SXSW 2025 Review: BROTHER VERSES BROTHER, A Live Cinema Musical With A Huge Heart

Editor, U.S. ; Dallas, Texas (@HatefulJosh)
SXSW 2025 Review: BROTHER VERSES BROTHER, A Live Cinema Musical With A Huge Heart

Twin brothers roam the streets of San Francisco in search of their AWOL father in Ari Gold’s blissfully introspective live cinema musical, Brother Verses Brother.

The fact that Brother Verses Brother recently added Francis Ford Coppola to its credit block as executive producer says a lot about this charming, unpredictable experiment in live cinema. Written by brothers Ethan and Ari Gold, the film follows fictionalized versions of the identical twins as they crisscross San Francisco’s North Beach in real time while searching for their AWOL father.

Ethan is desperate to be understood by his father, legendary writer and Beat contemporary Herbert Gold. Dad is 96 years old and when he doesn’t show up for the bar performance that Ethan and Ari have set up, they get a bit antsy and strike out to find him. Meanwhile, also performing at the bar is the charming Louise (Lara Louise), a lovely sylph of a woman who puts stars in Ari’s eyes. The brothers join up with Louise as they skip from open mic to open mic, performing, pondering the meaning of life, and examining all the ways in which they have gone about it all wrong.

What follows is a ninety-minute single take musical that does more to levitate the spirits of the viewer than a hundred Wickeds ever could. There is love, there is loss; betrayal, ennui, ecstasy, agony, and lots of petty bickering. It feels real. Along the way they bump into friends who become foes, relationships are birthed and die in almost the same breath, and every bit of it happens live in front of the viewers’ eyes.

Though Brother Verses Brother is only Ari’s third feature, he has been behind the camera directing short films for thirty years. Ethan, on the other hand primarily works as a musician, having composed for many of his brother’s films alongside a solo career apart from the film industry. Even though this is only his second feature acting credit, Ethan feels very natural on screen – a characteristic no doubt helped along by gently massaging what seems to be a long running chemistry between him and his brother.

Even though a project like this is necessarily meticulously rehearsed and shot, Brother Verses Brother still feels loose enough that the audience believes in the experience. Ethan’s desperate desire to play for his father a song he wrote specifically for the occasion drives him to extraordinary lengths when the time comes to find him. Ari’s search for love and a partner to share a life with blooms over the course of the film. However, in the end, the film is a testament to the brothers’ love for their father.

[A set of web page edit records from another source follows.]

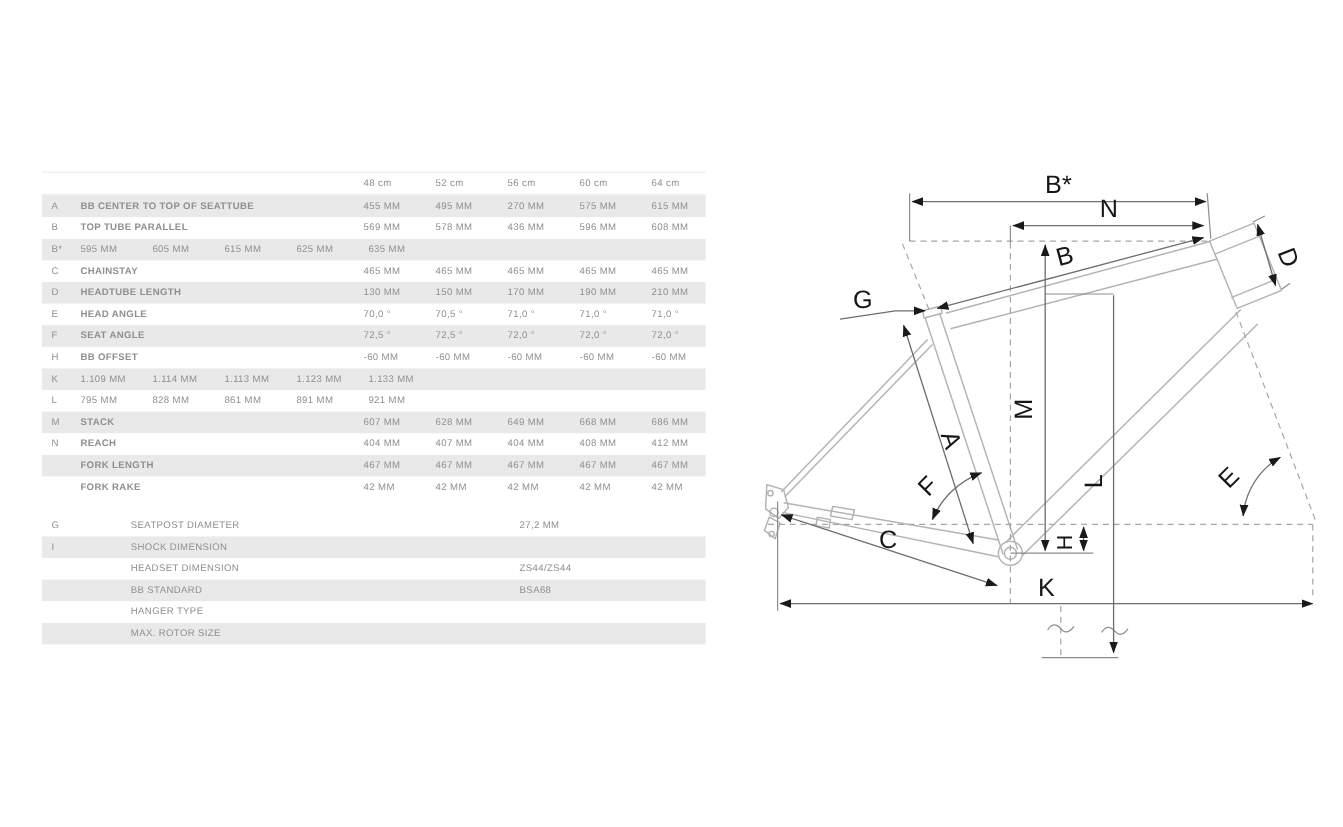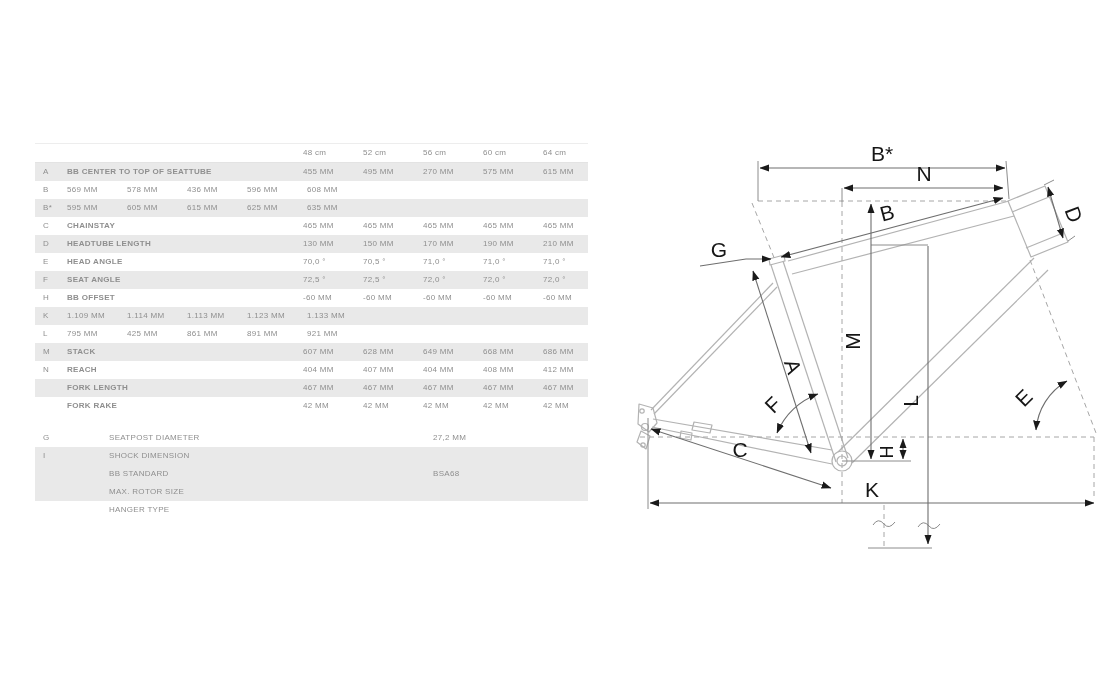--- a/index.html
+++ b/index.html
@@ -55,6 +55,7 @@
       </div>
       <div class="trow">
         <span class="c-letter">B</span>
+        <span class="c-label">TOP TUBE PARALLEL</span>
         <span class="c-val">569 MM</span>
         <span class="c-val">578 MM</span>
         <span class="c-val">436 MM</span>

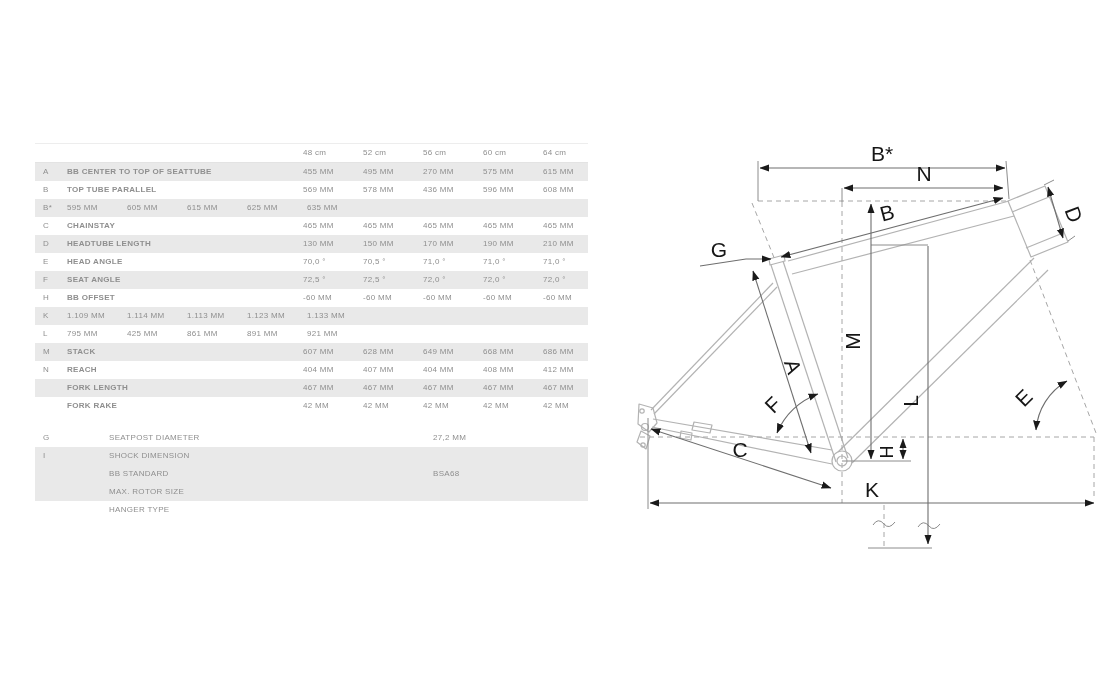--- a/index.html
+++ b/index.html
@@ -126,7 +126,7 @@
       <div class="trow">
         <span class="c-letter">L</span>
         <span class="c-val">795 MM</span>
-        <span class="c-val">425 MM</span>
+        <span class="c-val">828 MM</span>
         <span class="c-val">861 MM</span>
         <span class="c-val">891 MM</span>
         <span class="c-val">921 MM</span>

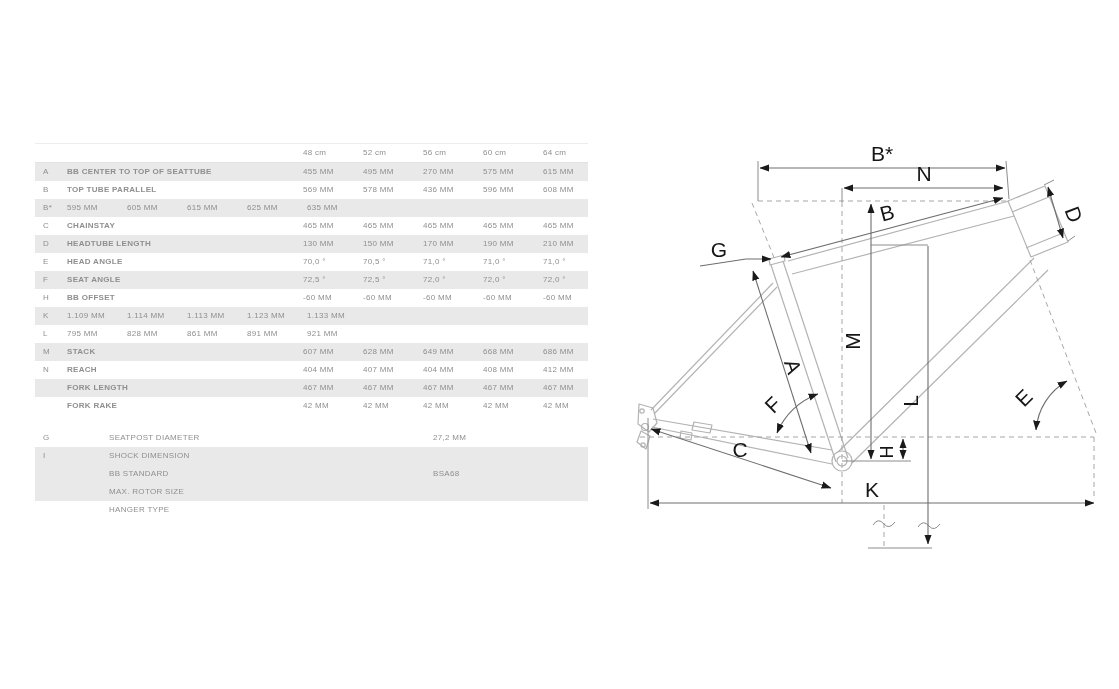--- a/index.html
+++ b/index.html
@@ -179,6 +179,11 @@
         <span class="c-label2">SHOCK DIMENSION</span>
         <span class="c-val2"></span>
       </div>
+      <div class="trow">
+        <span class="c-letter"></span>
+        <span class="c-label2">HEADSET DIMENSION</span>
+        <span class="c-val2">ZS44/ZS44</span>
+      </div>
       <div class="trow stripe">
         <span class="c-letter"></span>
         <span class="c-label2">BB STANDARD</span>

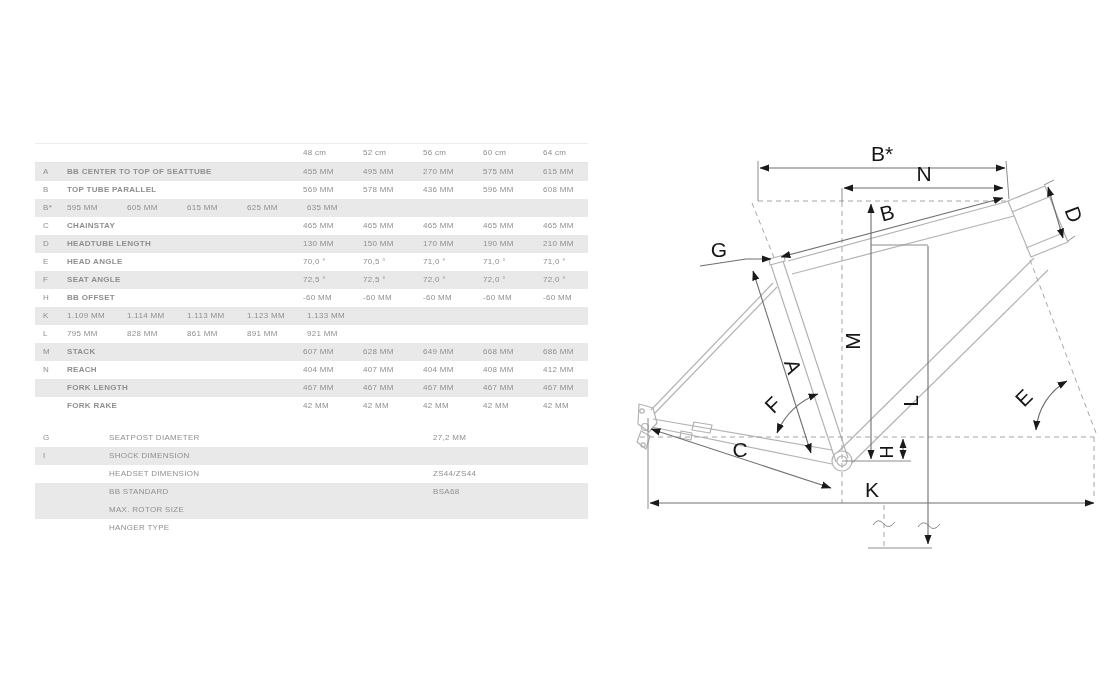--- a/index.html
+++ b/index.html
@@ -189,14 +189,14 @@
         <span class="c-label2">BB STANDARD</span>
         <span class="c-val2">BSA68</span>
       </div>
+      <div class="trow">
+        <span class="c-letter"></span>
+        <span class="c-label2">HANGER TYPE</span>
+        <span class="c-val2"></span>
+      </div>
       <div class="trow stripe">
         <span class="c-letter"></span>
         <span class="c-label2">MAX. ROTOR SIZE</span>
-        <span class="c-val2"></span>
-      </div>
-      <div class="trow">
-        <span class="c-letter"></span>
-        <span class="c-label2">HANGER TYPE</span>
         <span class="c-val2"></span>
       </div>
     </div>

Not to spoil too much, but in the end, they do find him, and in those final moments all of their insecurities are laid bare as they each attempt to show their true, authentic selves to their dad. It is tender and heartbreaking, a kind of genuine familial love that is rarely reflected on screen.

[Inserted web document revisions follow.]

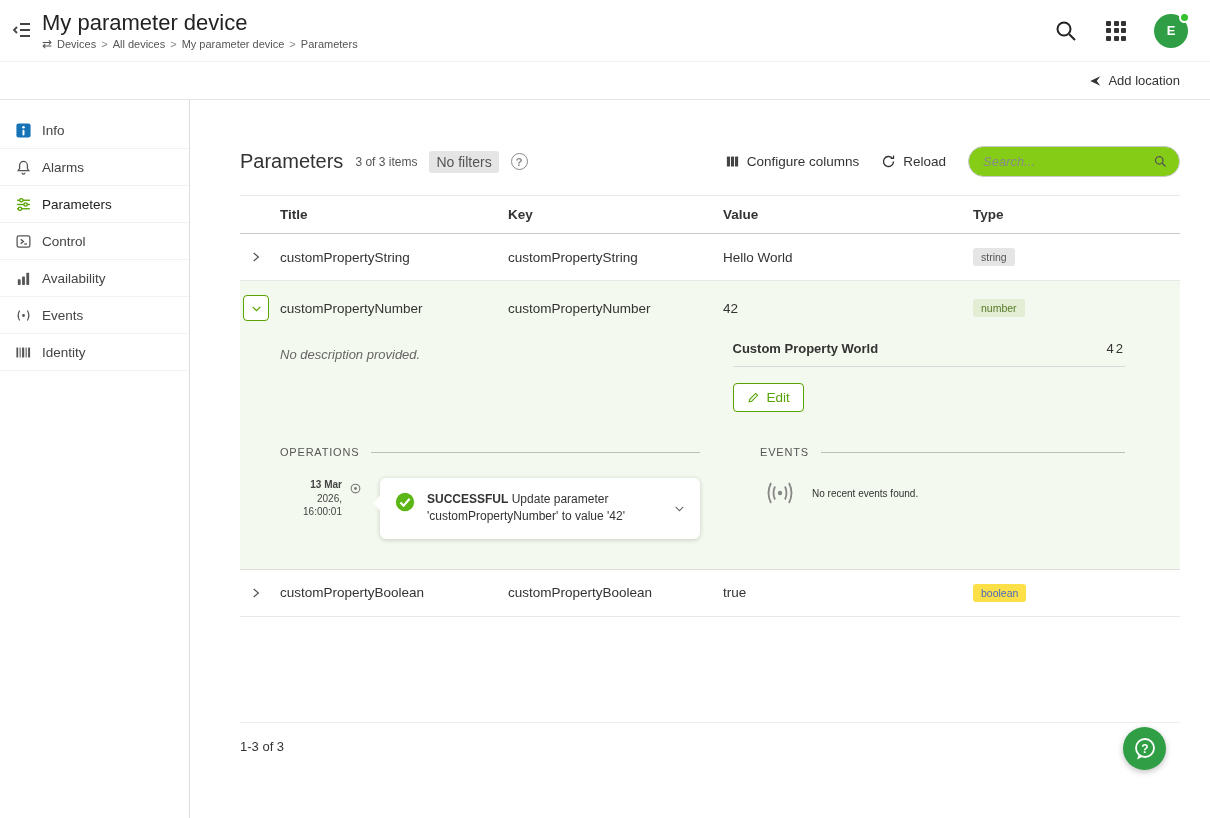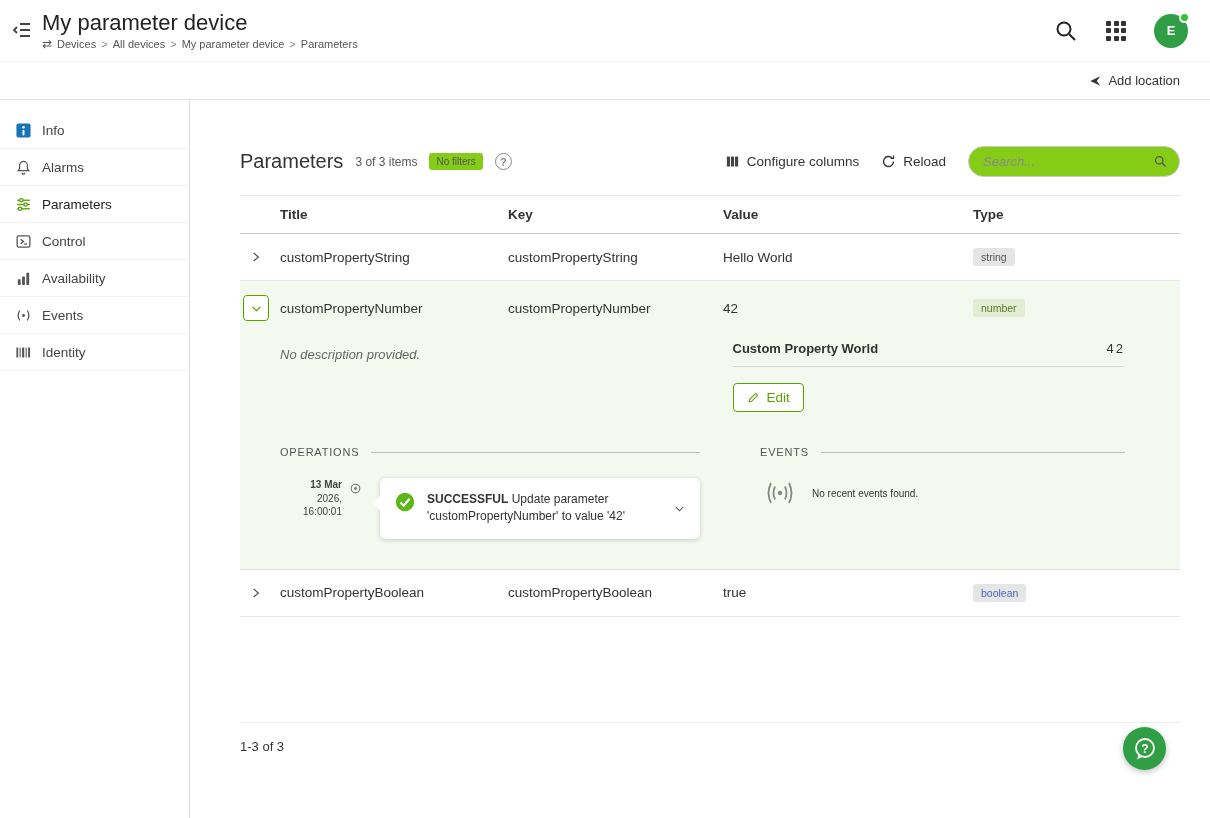--- a/index.html
+++ b/index.html
@@ -59,7 +59,7 @@
   .toolbar-left{ display:flex; align-items:center; gap:12px; }
   .toolbar-left h2{ font-size:20px; font-weight:500; color:#333; }
   .count-text{ font-size:12px; color:#555; }
-  .no-filters{ font-size:10px; color:#555; background:#84cc16; padding:3px 7px; border-radius:3px; }
+  .no-filters{ font-size:14px; color:#555; background:#e5e5e5; padding:3px 7px; border-radius:3px; }
   .help-circle{ width:17px; height:17px; border-radius:50%; border:1.5px solid #8a8a8a;
     color:#8a8a8a; font-size:11px; font-weight:700; display:flex; align-items:center;
     justify-content:center; cursor:pointer; }

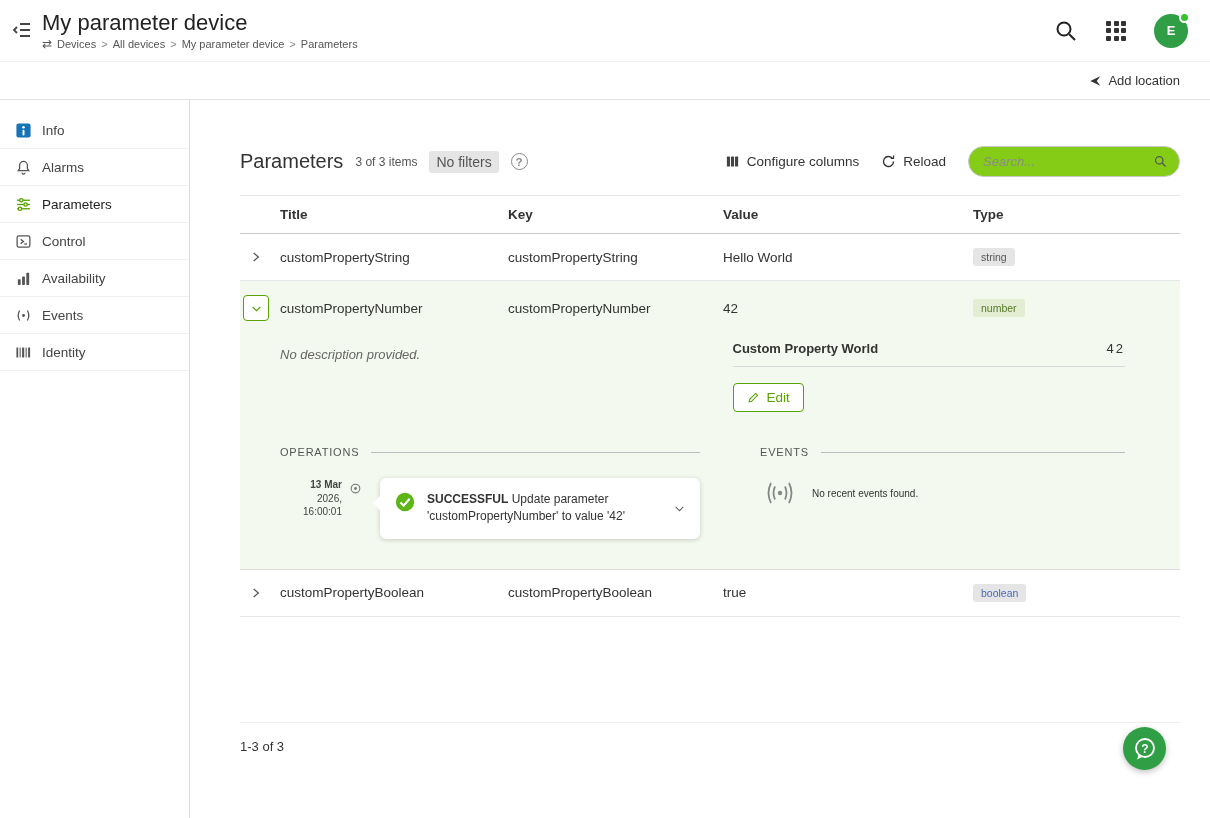--- a/index.html
+++ b/index.html
@@ -89,7 +89,7 @@
   .type-badge{ font-size:10.5px; padding:3px 8px; border-radius:3px; display:inline-block; }
   .badge-string{ background:#e5e5e5; color:#555; }
   .badge-number{ background:#e2edd3; color:#567a26; }
-  .badge-boolean{ background:#e5e5e5; color:#4a69bd; }
+  .badge-boolean{ background:#fde047; color:#4a69bd; }
 
   .expanded-block{ background:var(--expanded-bg); border-bottom:1px solid #ddd; }
   .expanded-block .trow{ border-bottom:none; }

What Brother Verses Brother manages to put on screen is nothing like any film I’ve seen in recent years, or perhaps ever. It is a real, true discovery of a talent and a form that I didn’t realize I was missing. Watching these twins discuss their futures while essentially traveling through their past as the wander the city in which they were raised would be beautiful enough but add in Ethan’s rousing music and their deeply relatable squabbling and it just punctuates the film perfectly. Rarely do I feel privileged to have seen a film, but after watching Brother Verses Brother, I feel like I was privy to real lives, and I am honored.